Le premier doute, mentionné dans l’évangile de Matthieu, est celui de Joseph qui, absent au moment de l’Annonciation et de la Visitation, pense que Marie est enceinte d’un autre homme. Il envisage donc de la répudier discrètement pour ne pas lui attirer d’ennui. Mais un ange le rassure et Joseph accepte de prendre Marie avec lui (Mt 1, 18‑25).
Le second doute concerne les accusations contre Joseph parce qu’il aurait rendu Marie impure en la mettant enceinte (Protévangile XV, 1‑XVI, 3 ; Pseudo‑Matthieu XII). Le Grand Prêtre leur fait boire de « l’eau de l’épreuve rituelle » (Protévangile XVI, 1) qui dessèche les coupables (Nb 5, 27) et comme tous les deux s’en sortent sans dégâts, le Grand Prêtre et tout le peuple sont obligés de reconnaître leur innocence.
Ainsi, à travers ces nombreux détails, les auteurs de ces textes insistent sur le caractère exceptionnel de la naissance de jésus le Messie et de Jean‑Baptiste son prophète.
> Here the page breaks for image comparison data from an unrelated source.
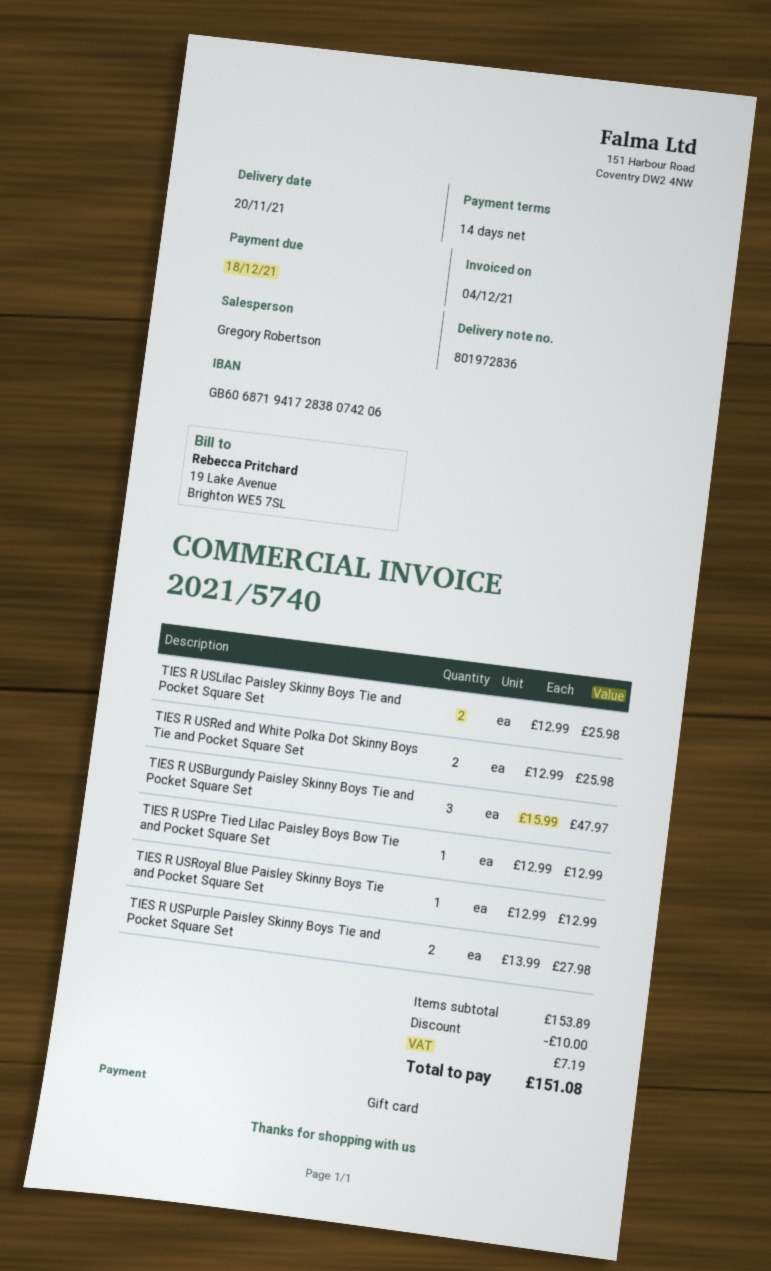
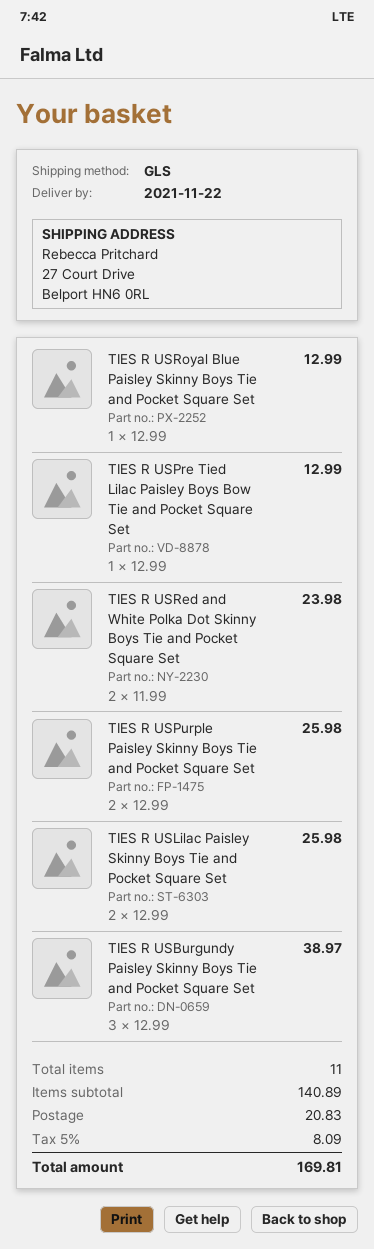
delivery date: 2021-11-20 -> 2021-11-22
TIES R USRed and White Polka Dot Skinny Boys Tie and Pocket Square Set: 2 x 12.99 = 25.98 -> 2 x 11.99 = 23.98
TIES R USBurgundy Paisley Skinny Boys Tie and Pocket Square Set: 3 x 15.99 = 47.97 -> 3 x 12.99 = 38.97
TIES R USPurple Paisley Skinny Boys Tie and Pocket Square Set: 2 x 13.99 = 27.98 -> 2 x 12.99 = 25.98
subtotal: 153.89 -> 140.89
discount: 10.00 -> none
shipping: none -> 20.83
tax: 7.19 -> 8.09
total: 151.08 -> 169.81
L’une trop jeune, l’autre trop âgée, rien ne semblait indiquer qu’elles allaient enfanter mais, « Rien n’est impossible à Dieu » (Lc 1, 37). Le tressaillement de Jean le Baptiste dans le ventre de sa mère en reconnaissant le Christ préfigure son rôle de dernier prophète à annoncer la venue du Messie.
Sources évangéliques
En ces jours-là, Marie partit et se rendit en hâte vers la région montagneuse, dans une ville de Juda. Elle entra chez Zacharie et salua Élisabeth.
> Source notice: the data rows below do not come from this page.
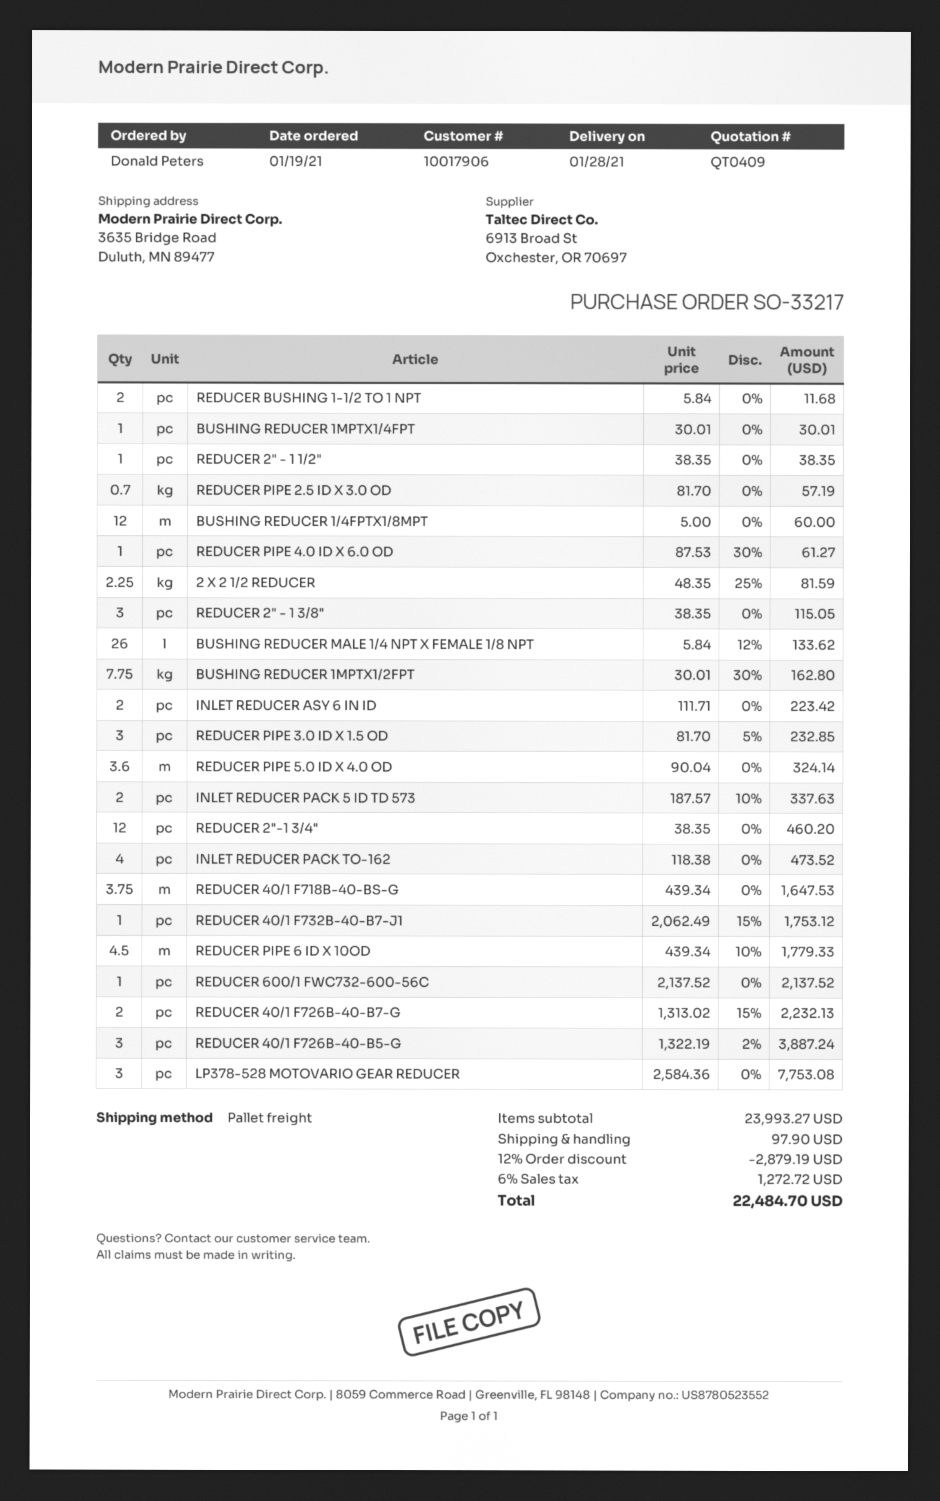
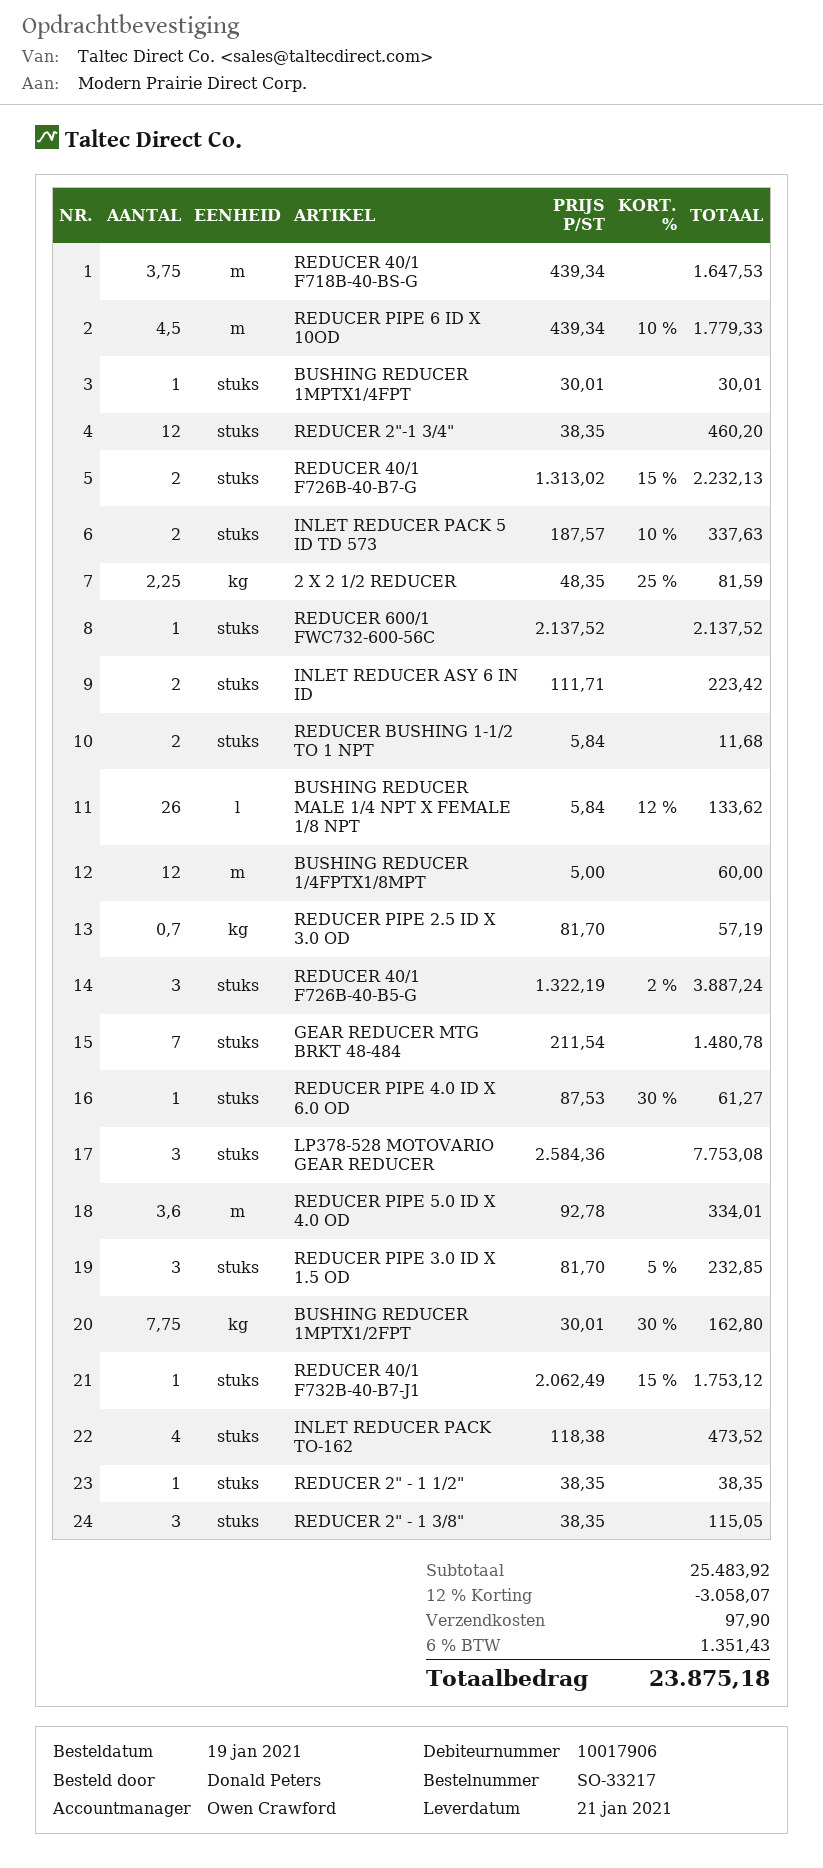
delivery date: 2021-01-28 -> 2021-01-21
REDUCER PIPE 5.0 ID X 4.0 OD: 3.6 x 90.04 = 324.14 -> 3.6 x 92.78 = 334.01
GEAR REDUCER MTG BRKT 48-484: none -> 7 x 211.54 = 1480.78
subtotal: 23993.27 -> 25483.92
discount: 12% = 2879.19 -> 12% = 3058.07
tax: 6% = 1272.72 -> 6% = 1351.43
total: 22484.70 -> 23875.18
Et il advint, dès qu’Élisabeth eut entendu la salutation de Marie, que l’enfant tressaillit dans son sein et Élisabeth fut remplie d’Esprit Saint. Alors elle poussa un grand cri et dit : « Bénie es-tu entre les femmes, et béni le fruit de ton sein ! Et comment m’est-il donné que vienne à moi la mère de mon Seigneur ? Car, vois-tu, dès l’instant où ta salutation a frappé mes oreilles, l’enfant a tressailli d’allégresse en mon sein. Oui, bienheureuse celle qui a cru en l’accomplissement de ce qui lui a été dit de la part du Seigneur ! »
Sources apocryphes
Pleine de joie, Marie se rendit chez sa parente Élisabeth et frappa à la porte. En l’entendant Élisabeth jeta l’écarlate, courut à la porte, ouvrit, et la bénit en ces termes : « Comment se fait-il que la mère de mon Seigneur vienne à moi ? Car vois-tu, l’enfant a tressailli et t’a bénie. »
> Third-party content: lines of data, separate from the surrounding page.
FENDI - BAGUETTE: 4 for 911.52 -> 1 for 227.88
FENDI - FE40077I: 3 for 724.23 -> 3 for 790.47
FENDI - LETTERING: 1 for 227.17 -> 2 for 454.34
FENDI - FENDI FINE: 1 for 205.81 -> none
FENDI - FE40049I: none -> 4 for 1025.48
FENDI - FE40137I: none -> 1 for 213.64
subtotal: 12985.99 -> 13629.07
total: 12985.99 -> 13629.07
Or Marie avait oublié les mystères dont avait parlé l’ange Gabriel. Elle leva les yeux au ciel et dit : « Qui suis-je, pour que toutes les femmes de la terre me proclament bienheureuse ? »
Et elle demeura trois mois chez Élisabeth.
L’Évangile du Pseudo‑Matthieu ne mentionne pas la visitation de Marie à sa cousine. Quant au Livre de la nativité, il s’achève sur la décision de Joseph de ne pas répudier Marie et de la prendre avec lui, sans mentionner non plus la visitation. Toutefois, il y est précisé :
Il serait trop long de vouloir insérer dans cet opuscule tous les événements dont nous avons lu qu’ils ont précédé ou qu’ils ont suivi la naissance du Seigneur. Omettons donc ce qui est écrit de manière plus complète dans l’Évangile et passons au récit de ce qui s’y trouve moins amplement.